# Data records
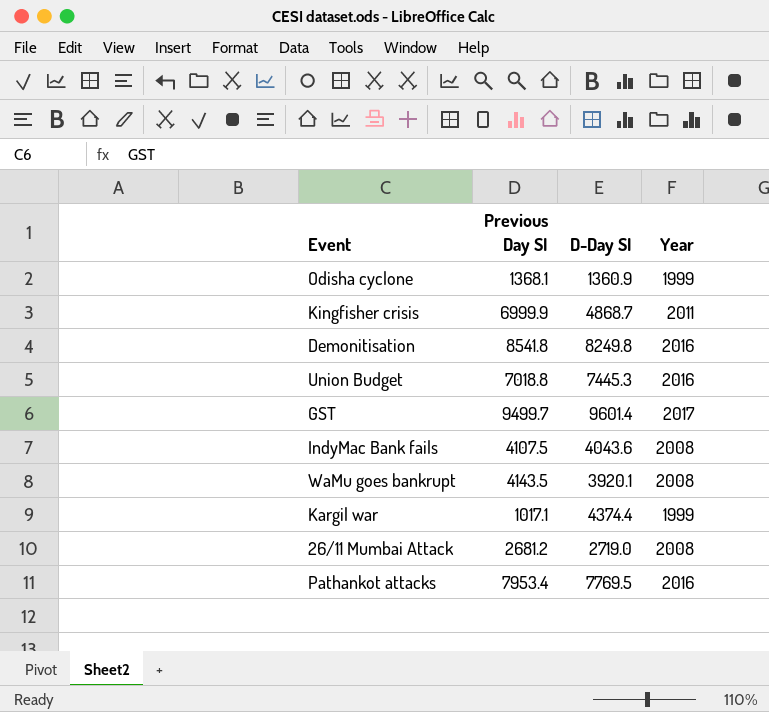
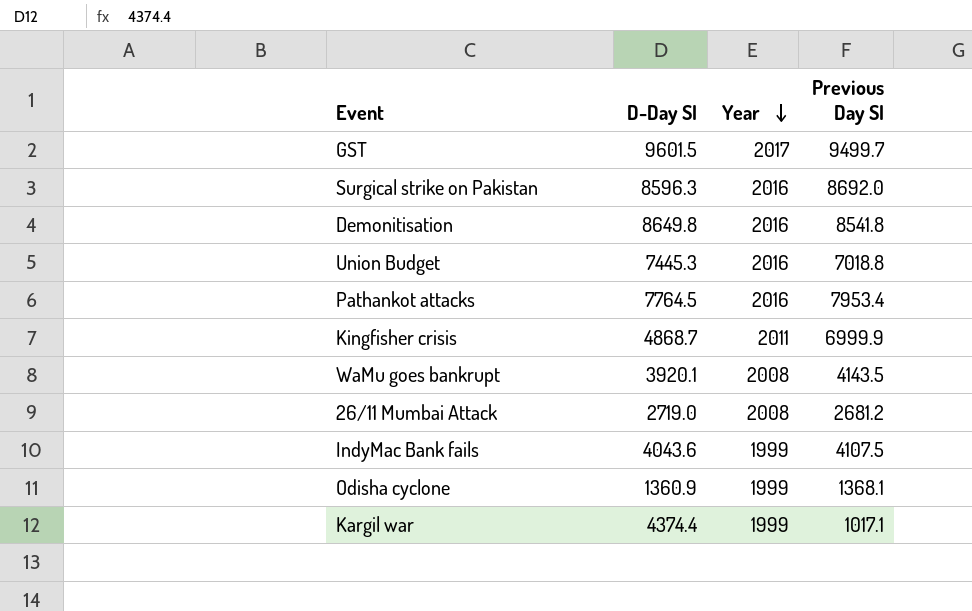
row order: none -> Year descending
column Previous Day SI | position: 2 -> 4
GST | D-Day SI: 9601.4 -> 9601.5
row Surgical strike on Pakistan: none -> 8596.3 | 2016 | 8692.0
Demonitisation | D-Day SI: 8249.8 -> 8649.8
Pathankot attacks | D-Day SI: 7769.5 -> 7764.5
IndyMac Bank fails | Year: 2008 -> 1999

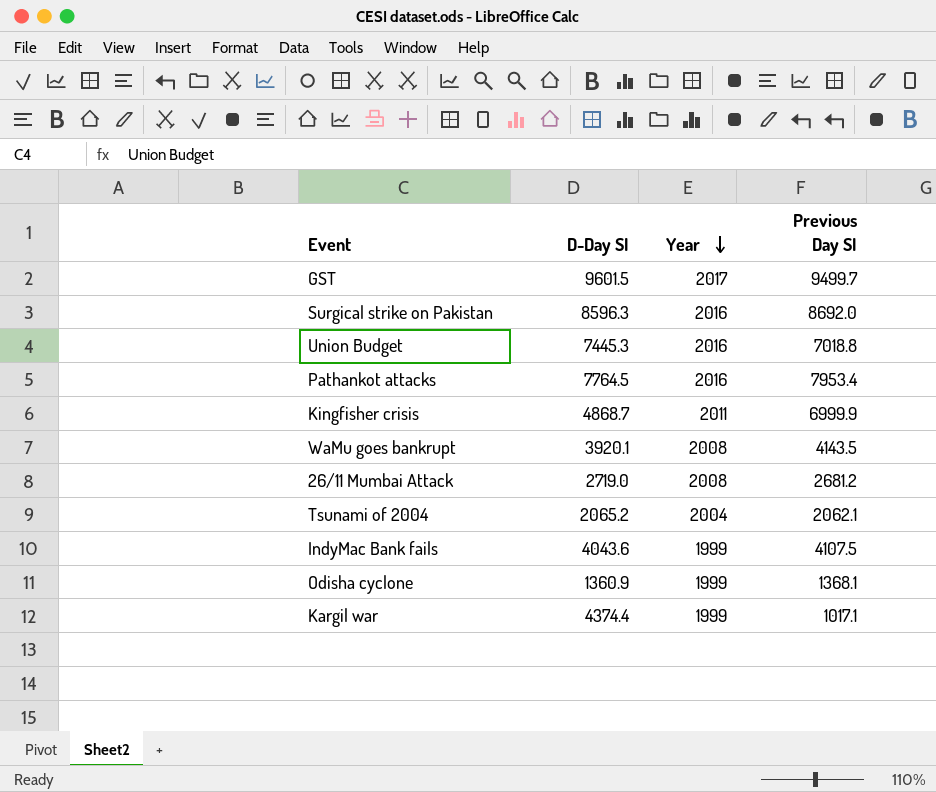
row Demonitisation: 8649.8 | 2016 | 8541.8 -> none
row Tsunami of 2004: none -> 2065.2 | 2004 | 2062.1

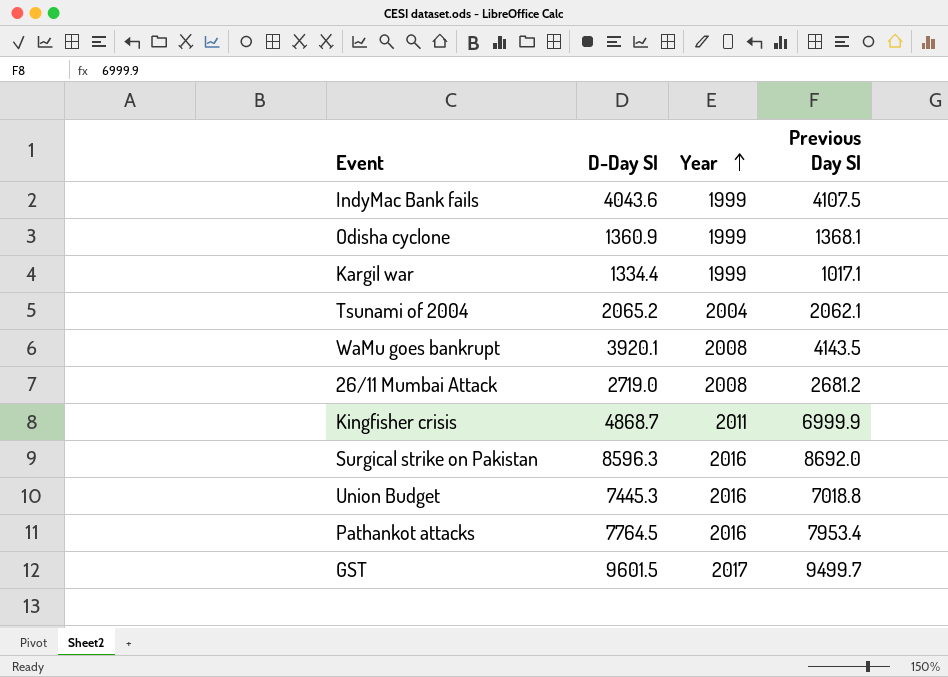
row order: Year descending -> Year ascending
Kargil war | D-Day SI: 4374.4 -> 1334.4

# Task prompt
What you need to retype is every line from the one that has "Demonitisation | D-Day SI: 8249.8 -> 8649.8" through the last line of the listing, both included, with the pictures left out.

# Written solution
Demonitisation | D-Day SI: 8249.8 -> 8649.8
Pathankot attacks | D-Day SI: 7769.5 -> 7764.5
IndyMac Bank fails | Year: 2008 -> 1999

row Demonitisation: 8649.8 | 2016 | 8541.8 -> none
row Tsunami of 2004: none -> 2065.2 | 2004 | 2062.1

row order: Year descending -> Year ascending
Kargil war | D-Day SI: 4374.4 -> 1334.4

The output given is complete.